Negen EU-landen dringen er bij de Europese Commissie op aan om voorstellen in te dienen om de handel met Israëlische nederzettingen te stoppen. De ministers van Buitenlandse Zaken van België, Finland, Ierland, Luxemburg, Polen, Portugal, Slovenië, Spanje en Zweden hebben een brief gestuurd naar het hoofd van het buitenlands beleid van de EU, Kaya Calas, waarin zij aandringen op actie.
De EU is de grootste commerciële partner van Israël en vertegenwoordigt ongeveer een derde van de totale handel van goederen. Vorig jaar bedroeg de bilaterale handel tussen de EU en Israël 42,6 miljard euro. De ministers benadrukten een advies van het Internationaal Hof van Justitie waarin staat dat de Israëlische nederzettingen in Palestijnse gebieden illegaal zijn en dat staten maatregelen moeten nemen om de handel met deze nederzettingen te voorkomen.
De ministers hebben de Europese Commissie opgeroepen om specifieke maatregelen voor te stellen die ervoor zorgen dat de EU voldoet aan de verplichtingen die door de rechtbank zijn gespecificeerd. De Belgische minister van Buitenlandse Zaken, Maxim Prevo, benadrukte dat Europa ervoor moet zorgen dat het commerciële beleid in overeenstemming is met het internationale recht en dat het niet bijdraagt aan het in stand houden van een illegale situatie.

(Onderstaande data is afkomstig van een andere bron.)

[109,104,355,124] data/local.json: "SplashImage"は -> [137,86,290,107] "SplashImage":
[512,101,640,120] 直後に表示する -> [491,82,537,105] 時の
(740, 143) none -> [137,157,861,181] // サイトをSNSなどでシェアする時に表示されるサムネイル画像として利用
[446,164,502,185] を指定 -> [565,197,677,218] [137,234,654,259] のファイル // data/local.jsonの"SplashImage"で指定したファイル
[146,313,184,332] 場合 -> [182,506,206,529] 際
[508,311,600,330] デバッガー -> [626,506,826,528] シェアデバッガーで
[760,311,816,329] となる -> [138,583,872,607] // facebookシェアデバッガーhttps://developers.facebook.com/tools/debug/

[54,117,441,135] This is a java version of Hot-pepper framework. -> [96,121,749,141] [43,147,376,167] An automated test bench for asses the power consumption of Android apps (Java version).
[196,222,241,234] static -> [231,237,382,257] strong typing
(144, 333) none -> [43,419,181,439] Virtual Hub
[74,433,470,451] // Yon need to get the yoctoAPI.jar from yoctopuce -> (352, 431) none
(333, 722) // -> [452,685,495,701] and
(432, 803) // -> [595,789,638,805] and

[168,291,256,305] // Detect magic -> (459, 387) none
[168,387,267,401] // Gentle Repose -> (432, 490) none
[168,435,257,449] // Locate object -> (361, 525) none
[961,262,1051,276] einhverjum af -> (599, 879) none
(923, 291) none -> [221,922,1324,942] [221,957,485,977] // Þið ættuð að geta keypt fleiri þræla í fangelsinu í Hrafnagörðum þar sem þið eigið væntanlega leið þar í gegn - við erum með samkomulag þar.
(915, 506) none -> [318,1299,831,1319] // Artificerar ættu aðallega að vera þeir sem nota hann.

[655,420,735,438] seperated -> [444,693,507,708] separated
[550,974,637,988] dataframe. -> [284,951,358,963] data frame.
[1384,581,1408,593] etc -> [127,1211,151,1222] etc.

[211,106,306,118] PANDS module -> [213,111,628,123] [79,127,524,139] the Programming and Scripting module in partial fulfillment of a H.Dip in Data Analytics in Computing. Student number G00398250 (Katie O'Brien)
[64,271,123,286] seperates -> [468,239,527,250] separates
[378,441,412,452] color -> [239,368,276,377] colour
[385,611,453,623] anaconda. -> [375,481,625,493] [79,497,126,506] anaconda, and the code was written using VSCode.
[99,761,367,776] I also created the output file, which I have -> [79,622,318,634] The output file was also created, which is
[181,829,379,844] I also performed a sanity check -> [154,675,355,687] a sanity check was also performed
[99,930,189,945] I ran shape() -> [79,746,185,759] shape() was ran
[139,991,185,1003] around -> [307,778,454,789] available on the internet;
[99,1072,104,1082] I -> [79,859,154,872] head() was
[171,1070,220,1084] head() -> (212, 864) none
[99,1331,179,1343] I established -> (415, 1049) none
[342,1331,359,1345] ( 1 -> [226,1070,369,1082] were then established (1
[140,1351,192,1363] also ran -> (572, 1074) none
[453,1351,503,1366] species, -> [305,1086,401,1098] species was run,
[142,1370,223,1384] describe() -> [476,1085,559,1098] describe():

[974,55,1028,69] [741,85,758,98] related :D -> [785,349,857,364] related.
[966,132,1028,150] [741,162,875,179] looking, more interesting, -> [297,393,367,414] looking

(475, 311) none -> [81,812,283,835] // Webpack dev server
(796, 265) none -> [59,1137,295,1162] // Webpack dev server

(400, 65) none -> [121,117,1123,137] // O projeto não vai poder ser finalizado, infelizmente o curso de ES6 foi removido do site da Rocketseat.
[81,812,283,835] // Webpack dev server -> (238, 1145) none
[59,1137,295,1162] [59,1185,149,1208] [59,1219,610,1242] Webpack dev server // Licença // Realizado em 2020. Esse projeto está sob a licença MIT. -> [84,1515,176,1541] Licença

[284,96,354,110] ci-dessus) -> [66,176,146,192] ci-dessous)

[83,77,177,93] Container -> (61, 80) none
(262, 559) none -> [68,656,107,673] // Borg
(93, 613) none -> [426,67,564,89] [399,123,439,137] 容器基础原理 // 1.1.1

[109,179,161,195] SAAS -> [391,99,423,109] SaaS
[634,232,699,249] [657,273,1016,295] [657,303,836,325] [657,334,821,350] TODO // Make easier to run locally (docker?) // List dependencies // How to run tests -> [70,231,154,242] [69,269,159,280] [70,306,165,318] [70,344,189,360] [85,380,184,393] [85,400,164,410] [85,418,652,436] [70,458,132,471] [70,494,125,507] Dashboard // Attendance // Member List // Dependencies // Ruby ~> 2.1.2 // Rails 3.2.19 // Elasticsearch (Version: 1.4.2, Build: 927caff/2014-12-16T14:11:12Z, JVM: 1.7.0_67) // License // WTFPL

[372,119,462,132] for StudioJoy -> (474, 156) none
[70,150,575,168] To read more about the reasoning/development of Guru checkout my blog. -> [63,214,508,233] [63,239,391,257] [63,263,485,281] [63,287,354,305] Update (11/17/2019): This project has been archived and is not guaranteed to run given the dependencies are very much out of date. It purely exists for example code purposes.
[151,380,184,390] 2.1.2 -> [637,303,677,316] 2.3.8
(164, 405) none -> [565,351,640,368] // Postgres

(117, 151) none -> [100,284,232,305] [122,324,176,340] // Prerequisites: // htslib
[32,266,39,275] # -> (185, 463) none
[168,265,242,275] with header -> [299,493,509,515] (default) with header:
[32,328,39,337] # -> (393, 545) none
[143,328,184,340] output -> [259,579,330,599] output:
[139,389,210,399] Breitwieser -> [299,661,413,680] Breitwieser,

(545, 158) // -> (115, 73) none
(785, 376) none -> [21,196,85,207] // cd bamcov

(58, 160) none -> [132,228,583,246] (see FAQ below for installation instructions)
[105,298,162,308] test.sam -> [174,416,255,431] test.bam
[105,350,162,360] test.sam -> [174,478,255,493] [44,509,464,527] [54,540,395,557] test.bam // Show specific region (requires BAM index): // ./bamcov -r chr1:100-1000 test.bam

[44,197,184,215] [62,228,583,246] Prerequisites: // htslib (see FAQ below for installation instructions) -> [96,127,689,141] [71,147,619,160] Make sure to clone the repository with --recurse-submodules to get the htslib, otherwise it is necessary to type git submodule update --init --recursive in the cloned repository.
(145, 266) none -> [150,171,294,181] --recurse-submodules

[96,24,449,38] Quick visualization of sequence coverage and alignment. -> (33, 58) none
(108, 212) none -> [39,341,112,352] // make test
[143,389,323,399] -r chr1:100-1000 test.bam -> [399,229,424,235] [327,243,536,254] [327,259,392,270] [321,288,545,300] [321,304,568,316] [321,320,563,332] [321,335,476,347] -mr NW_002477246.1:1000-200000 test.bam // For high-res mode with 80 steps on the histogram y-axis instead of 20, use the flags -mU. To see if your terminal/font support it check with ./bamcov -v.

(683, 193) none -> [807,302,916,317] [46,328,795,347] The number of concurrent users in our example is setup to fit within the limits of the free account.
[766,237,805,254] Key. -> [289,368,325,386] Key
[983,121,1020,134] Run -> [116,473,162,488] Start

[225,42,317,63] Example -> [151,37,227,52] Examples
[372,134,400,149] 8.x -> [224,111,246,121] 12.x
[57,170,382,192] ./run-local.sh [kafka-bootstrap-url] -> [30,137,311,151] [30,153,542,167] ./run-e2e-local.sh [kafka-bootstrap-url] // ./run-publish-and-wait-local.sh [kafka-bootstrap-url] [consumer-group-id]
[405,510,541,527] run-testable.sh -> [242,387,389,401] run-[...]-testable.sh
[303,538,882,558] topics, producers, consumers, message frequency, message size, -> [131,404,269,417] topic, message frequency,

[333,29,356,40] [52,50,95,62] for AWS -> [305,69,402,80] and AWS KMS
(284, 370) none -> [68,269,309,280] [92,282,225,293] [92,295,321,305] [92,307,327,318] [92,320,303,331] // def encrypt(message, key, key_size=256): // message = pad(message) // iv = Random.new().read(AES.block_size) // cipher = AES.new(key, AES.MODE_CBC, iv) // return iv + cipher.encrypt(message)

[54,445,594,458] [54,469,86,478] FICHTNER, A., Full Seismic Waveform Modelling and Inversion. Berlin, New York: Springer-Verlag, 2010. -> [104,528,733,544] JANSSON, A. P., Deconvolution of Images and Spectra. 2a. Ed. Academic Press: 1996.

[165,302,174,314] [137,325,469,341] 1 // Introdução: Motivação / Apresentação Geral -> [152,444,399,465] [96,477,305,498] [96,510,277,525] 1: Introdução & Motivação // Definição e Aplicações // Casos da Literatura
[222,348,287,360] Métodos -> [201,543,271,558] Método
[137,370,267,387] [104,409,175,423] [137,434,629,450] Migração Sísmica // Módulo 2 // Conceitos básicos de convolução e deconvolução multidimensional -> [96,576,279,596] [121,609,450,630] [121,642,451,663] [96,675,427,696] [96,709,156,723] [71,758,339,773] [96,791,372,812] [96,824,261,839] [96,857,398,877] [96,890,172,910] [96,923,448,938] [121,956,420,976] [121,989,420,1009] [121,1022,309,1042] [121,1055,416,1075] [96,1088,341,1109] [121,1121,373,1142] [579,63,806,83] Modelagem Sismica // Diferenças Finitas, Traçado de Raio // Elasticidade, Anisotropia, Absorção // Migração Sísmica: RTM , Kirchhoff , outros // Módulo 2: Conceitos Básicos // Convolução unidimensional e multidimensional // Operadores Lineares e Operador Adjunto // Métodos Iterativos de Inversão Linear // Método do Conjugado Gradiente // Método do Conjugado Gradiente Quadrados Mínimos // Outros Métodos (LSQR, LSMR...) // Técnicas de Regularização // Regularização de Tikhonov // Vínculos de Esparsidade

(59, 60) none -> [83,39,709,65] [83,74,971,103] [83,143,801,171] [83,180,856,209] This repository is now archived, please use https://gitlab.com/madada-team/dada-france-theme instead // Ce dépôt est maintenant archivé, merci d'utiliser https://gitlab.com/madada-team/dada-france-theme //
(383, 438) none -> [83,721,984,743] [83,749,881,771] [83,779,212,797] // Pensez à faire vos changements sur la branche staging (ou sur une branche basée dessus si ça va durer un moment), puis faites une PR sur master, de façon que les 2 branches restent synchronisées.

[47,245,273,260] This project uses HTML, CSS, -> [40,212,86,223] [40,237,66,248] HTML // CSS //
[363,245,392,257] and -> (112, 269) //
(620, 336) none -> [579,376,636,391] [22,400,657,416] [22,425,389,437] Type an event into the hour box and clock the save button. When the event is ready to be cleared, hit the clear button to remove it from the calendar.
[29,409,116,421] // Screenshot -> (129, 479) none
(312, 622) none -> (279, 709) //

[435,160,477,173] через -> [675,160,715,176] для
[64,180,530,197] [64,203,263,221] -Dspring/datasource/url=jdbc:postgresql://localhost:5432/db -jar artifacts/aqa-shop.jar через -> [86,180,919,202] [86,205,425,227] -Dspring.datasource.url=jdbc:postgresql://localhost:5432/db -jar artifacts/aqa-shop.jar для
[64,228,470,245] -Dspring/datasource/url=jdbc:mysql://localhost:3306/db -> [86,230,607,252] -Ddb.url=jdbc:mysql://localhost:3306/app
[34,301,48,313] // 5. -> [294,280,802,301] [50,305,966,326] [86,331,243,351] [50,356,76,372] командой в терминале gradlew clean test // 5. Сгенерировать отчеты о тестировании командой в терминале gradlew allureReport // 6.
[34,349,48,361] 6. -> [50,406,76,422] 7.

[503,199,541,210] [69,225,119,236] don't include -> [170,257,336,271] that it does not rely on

De reactie van de Israëlische diplomatieke missie naar de EU op de brief is nog niet bekend. De ministers van de Buitenlandse Zaken sturen de brief voorafgaand aan een vergadering in Brussel op 23 juni, waar de relatie van de EU met Israël zal worden besproken. Tijdens de vergadering zullen de ministers beoordelen of Israël voldoet aan een mensenrechtenclausule in een overeenkomst voor haar politieke en economische banden met Europa, nadat de EU heeft besloten de overeenkomst met Israël te onderzoeken vanwege de situatie in Gaza.